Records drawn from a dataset
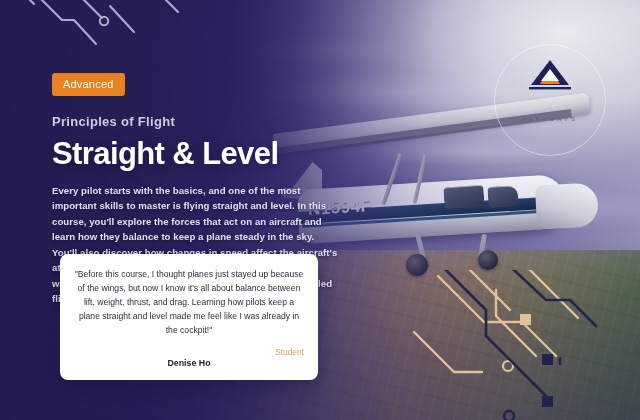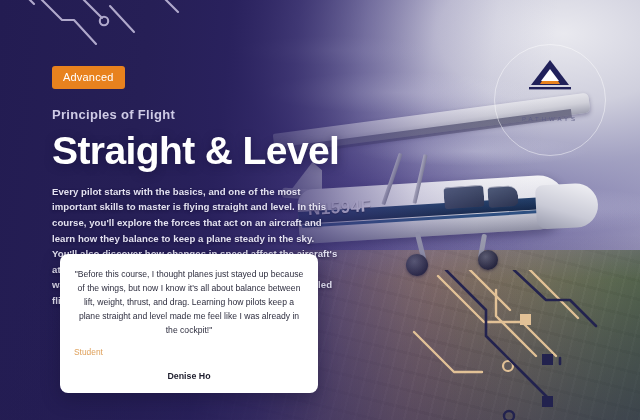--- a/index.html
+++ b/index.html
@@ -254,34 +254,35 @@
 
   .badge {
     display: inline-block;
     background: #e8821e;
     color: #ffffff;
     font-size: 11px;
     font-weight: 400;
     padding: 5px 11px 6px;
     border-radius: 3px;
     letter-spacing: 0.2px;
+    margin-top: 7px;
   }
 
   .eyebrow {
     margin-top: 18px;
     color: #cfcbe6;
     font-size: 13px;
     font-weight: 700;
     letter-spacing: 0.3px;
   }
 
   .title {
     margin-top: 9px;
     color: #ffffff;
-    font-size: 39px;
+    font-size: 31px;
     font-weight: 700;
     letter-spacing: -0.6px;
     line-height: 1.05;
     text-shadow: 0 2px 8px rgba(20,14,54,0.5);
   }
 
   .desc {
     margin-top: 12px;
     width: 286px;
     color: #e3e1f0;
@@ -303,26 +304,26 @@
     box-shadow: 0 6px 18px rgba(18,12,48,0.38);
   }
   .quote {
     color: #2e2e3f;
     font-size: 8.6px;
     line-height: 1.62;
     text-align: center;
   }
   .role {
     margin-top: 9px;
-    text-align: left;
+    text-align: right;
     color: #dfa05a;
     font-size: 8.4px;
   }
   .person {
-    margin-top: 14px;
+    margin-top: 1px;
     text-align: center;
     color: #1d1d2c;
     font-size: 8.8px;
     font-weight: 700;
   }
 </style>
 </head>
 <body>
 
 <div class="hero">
* * *
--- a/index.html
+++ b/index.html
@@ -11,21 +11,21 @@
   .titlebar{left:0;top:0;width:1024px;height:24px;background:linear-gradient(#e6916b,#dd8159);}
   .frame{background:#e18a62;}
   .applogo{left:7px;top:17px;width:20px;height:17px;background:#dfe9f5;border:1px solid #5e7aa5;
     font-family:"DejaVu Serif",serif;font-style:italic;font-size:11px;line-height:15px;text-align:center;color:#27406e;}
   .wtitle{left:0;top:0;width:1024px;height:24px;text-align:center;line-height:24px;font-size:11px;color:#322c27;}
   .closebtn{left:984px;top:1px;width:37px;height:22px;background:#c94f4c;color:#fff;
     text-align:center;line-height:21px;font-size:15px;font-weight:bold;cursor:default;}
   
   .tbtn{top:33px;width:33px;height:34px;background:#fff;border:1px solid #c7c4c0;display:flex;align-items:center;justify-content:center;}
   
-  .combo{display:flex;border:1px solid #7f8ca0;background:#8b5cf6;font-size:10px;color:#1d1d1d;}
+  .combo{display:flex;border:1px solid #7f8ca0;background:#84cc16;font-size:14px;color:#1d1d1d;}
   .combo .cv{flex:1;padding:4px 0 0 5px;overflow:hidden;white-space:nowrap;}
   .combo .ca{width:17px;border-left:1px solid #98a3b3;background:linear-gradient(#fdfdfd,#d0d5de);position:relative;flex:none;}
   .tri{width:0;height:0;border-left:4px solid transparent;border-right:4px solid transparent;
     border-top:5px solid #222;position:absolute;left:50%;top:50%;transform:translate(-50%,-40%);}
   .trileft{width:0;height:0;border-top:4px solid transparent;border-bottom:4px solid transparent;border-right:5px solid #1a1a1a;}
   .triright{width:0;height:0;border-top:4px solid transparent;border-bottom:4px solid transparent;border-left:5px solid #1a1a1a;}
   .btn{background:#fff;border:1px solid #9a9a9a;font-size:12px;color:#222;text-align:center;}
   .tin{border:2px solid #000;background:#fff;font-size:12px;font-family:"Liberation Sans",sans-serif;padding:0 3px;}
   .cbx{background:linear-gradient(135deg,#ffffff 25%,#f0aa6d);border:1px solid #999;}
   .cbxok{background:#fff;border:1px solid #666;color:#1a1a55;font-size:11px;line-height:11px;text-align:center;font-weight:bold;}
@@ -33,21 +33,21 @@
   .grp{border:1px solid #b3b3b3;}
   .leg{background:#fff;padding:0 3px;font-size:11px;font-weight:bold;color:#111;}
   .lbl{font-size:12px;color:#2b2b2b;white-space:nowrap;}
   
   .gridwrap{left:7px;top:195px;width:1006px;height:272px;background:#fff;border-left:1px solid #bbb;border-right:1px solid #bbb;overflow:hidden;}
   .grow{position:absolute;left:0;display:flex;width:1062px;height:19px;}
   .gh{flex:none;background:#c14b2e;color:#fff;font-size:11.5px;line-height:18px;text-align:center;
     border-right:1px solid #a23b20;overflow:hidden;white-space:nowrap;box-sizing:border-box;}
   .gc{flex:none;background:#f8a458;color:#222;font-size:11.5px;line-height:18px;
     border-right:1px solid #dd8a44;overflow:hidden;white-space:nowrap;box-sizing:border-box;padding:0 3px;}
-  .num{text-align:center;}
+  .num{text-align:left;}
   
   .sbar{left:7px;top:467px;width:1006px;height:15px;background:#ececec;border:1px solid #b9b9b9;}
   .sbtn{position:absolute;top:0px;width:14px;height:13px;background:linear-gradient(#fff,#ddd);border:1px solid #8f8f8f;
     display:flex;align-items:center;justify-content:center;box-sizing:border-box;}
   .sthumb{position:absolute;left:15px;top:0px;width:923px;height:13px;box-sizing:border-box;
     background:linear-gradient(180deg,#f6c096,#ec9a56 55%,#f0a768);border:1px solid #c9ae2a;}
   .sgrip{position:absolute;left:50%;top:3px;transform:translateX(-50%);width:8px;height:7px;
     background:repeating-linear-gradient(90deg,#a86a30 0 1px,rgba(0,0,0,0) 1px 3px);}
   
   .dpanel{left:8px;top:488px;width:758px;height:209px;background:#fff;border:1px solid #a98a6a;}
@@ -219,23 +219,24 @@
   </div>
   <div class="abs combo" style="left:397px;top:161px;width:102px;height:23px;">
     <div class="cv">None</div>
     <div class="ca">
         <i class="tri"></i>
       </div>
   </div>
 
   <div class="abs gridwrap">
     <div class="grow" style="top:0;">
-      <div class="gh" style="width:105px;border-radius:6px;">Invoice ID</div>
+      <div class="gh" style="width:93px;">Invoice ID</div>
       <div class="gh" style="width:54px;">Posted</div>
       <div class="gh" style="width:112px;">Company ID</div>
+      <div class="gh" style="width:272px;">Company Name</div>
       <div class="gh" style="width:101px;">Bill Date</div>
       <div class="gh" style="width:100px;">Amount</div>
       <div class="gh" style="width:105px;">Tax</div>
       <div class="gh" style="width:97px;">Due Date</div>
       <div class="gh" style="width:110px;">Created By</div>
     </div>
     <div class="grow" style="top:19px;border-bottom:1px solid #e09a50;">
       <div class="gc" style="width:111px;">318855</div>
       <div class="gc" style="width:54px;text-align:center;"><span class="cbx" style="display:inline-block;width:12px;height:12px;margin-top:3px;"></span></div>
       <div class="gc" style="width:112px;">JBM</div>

PROBLEM STATEMENT
Look through the data above and report every line in which "space" appears.

RESPONSE FOR THIS EXERCISE
   .combo .cv{flex:1;padding:4px 0 0 5px;overflow:hidden;white-space:nowrap;}
   .lbl{font-size:12px;color:#2b2b2b;white-space:nowrap;}
     border-right:1px solid #a23b20;overflow:hidden;white-space:nowrap;box-sizing:border-box;}
     border-right:1px solid #dd8a44;overflow:hidden;white-space:nowrap;box-sizing:border-box;padding:0 3px;}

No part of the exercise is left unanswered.